++++ INPUT ++++

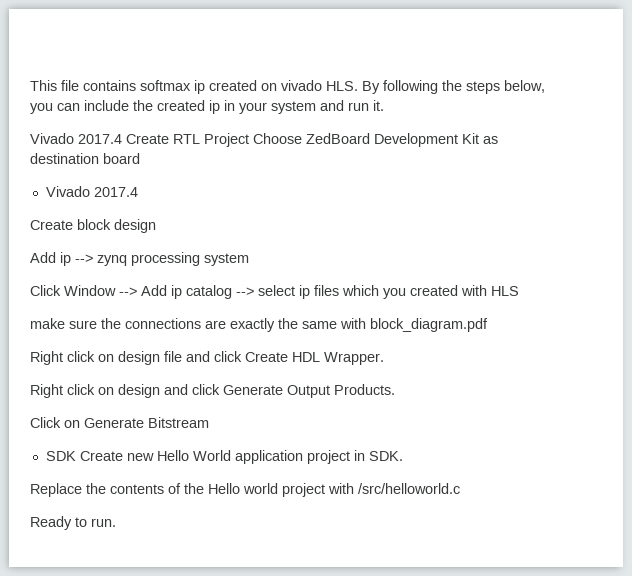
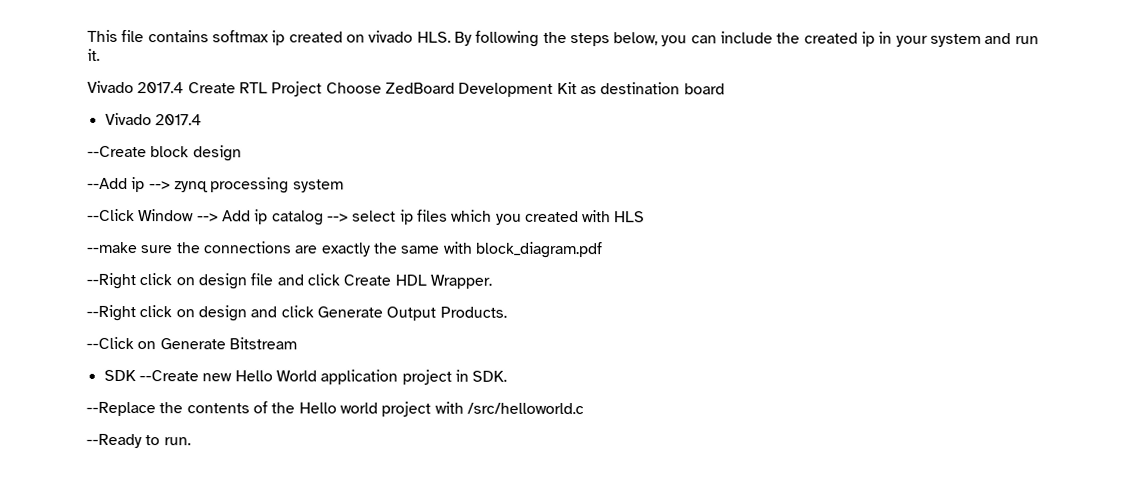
[30,220,73,230] Create -> [87,145,147,158] --Create
[30,252,56,263] Add -> [87,177,128,190] --Add
[30,285,61,296] Click -> [87,208,135,222] --Click
[30,318,65,329] make -> [86,241,138,254] --make
[30,351,63,365] Right -> [86,272,136,290] --Right
[30,384,63,398] Right -> [86,304,136,322] --Right
[30,417,61,428] Click -> [86,336,134,350] --Click
[79,451,123,461] Create -> [138,370,199,382] --Create
[30,483,82,497] Replace -> [86,401,156,417] --Replace
[30,516,72,530] Ready -> [86,433,142,449] --Ready

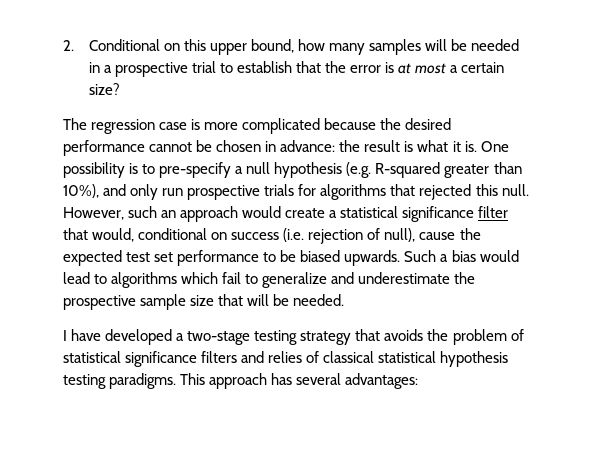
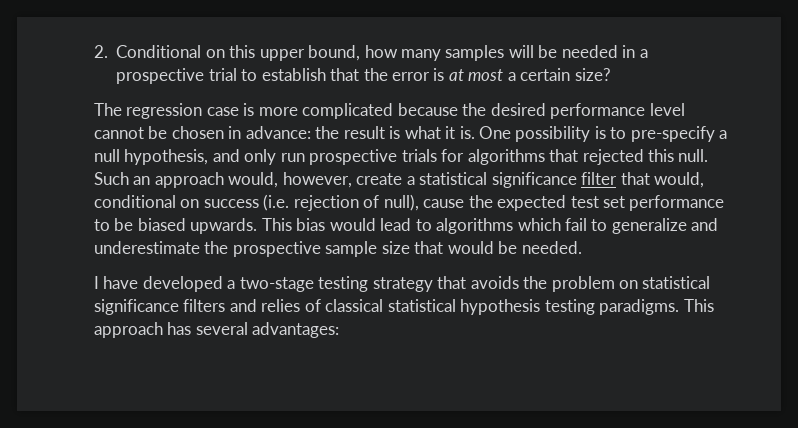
(145, 148) none -> [649,103,685,116] level
[274,162,522,178] [63,184,99,198] hypothesis (e.g. R-squared greater than 10%), -> [124,149,209,165] hypothesis,
[63,206,282,222] However, such an approach would -> [94,172,352,188] Such an approach would, however,
[404,250,449,262] Such a -> [261,218,292,231] This
[247,294,270,306] will -> [447,241,494,254] would
[510,329,524,341] of -> [619,280,639,289] on

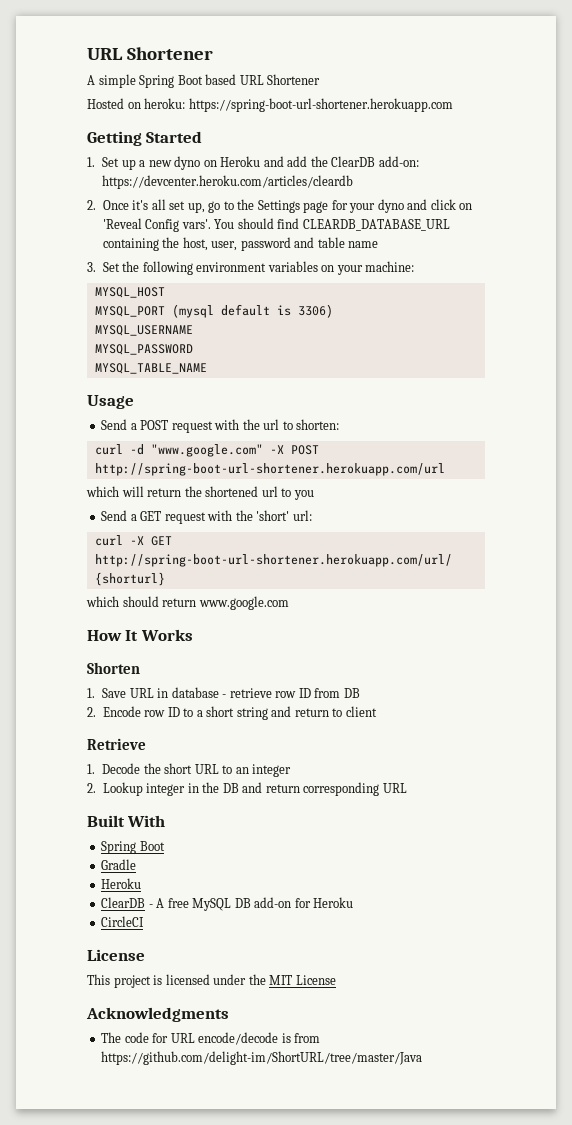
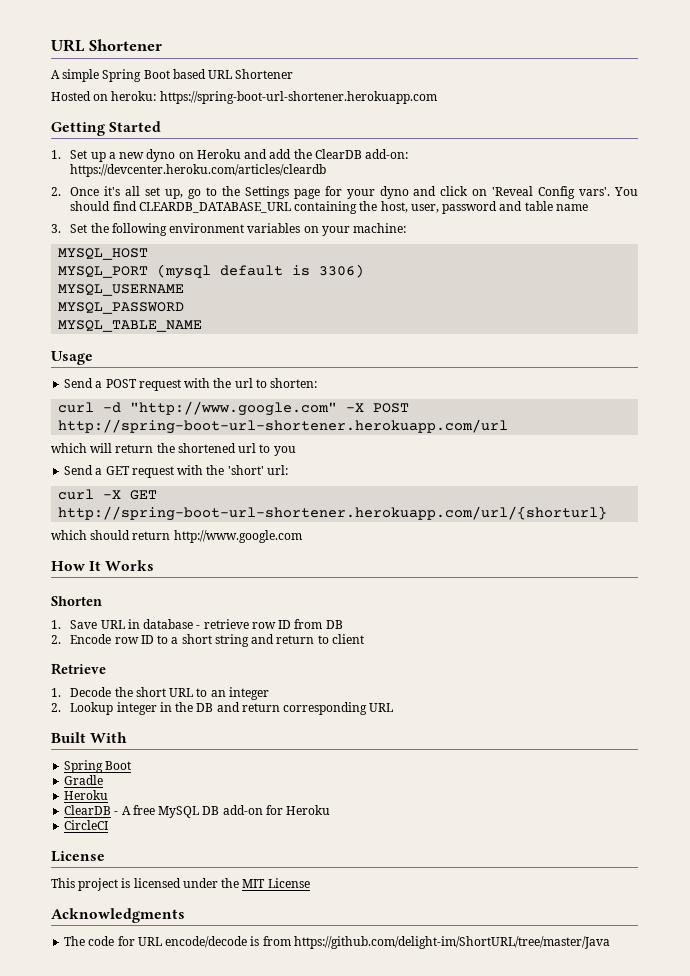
[150,444,263,457] "www.google.com" -> [130,401,338,416] "http://www.google.com"
[198,596,289,610] www.google.com -> [173,530,302,543] http://www.google.com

++++

→ WORK TASK
Write the lines above out again exactly, without any of their pictures.

→ RESPONSE AREA
[30,220,73,230] Create -> [87,145,147,158] --Create
[30,252,56,263] Add -> [87,177,128,190] --Add
[30,285,61,296] Click -> [87,208,135,222] --Click
[30,318,65,329] make -> [86,241,138,254] --make
[30,351,63,365] Right -> [86,272,136,290] --Right
[30,384,63,398] Right -> [86,304,136,322] --Right
[30,417,61,428] Click -> [86,336,134,350] --Click
[79,451,123,461] Create -> [138,370,199,382] --Create
[30,483,82,497] Replace -> [86,401,156,417] --Replace
[30,516,72,530] Ready -> [86,433,142,449] --Ready

(145, 148) none -> [649,103,685,116] level
[274,162,522,178] [63,184,99,198] hypothesis (e.g. R-squared greater than 10%), -> [124,149,209,165] hypothesis,
[63,206,282,222] However, such an approach would -> [94,172,352,188] Such an approach would, however,
[404,250,449,262] Such a -> [261,218,292,231] This
[247,294,270,306] will -> [447,241,494,254] would
[510,329,524,341] of -> [619,280,639,289] on

[150,444,263,457] "www.google.com" -> [130,401,338,416] "http://www.google.com"
[198,596,289,610] www.google.com -> [173,530,302,543] http://www.google.com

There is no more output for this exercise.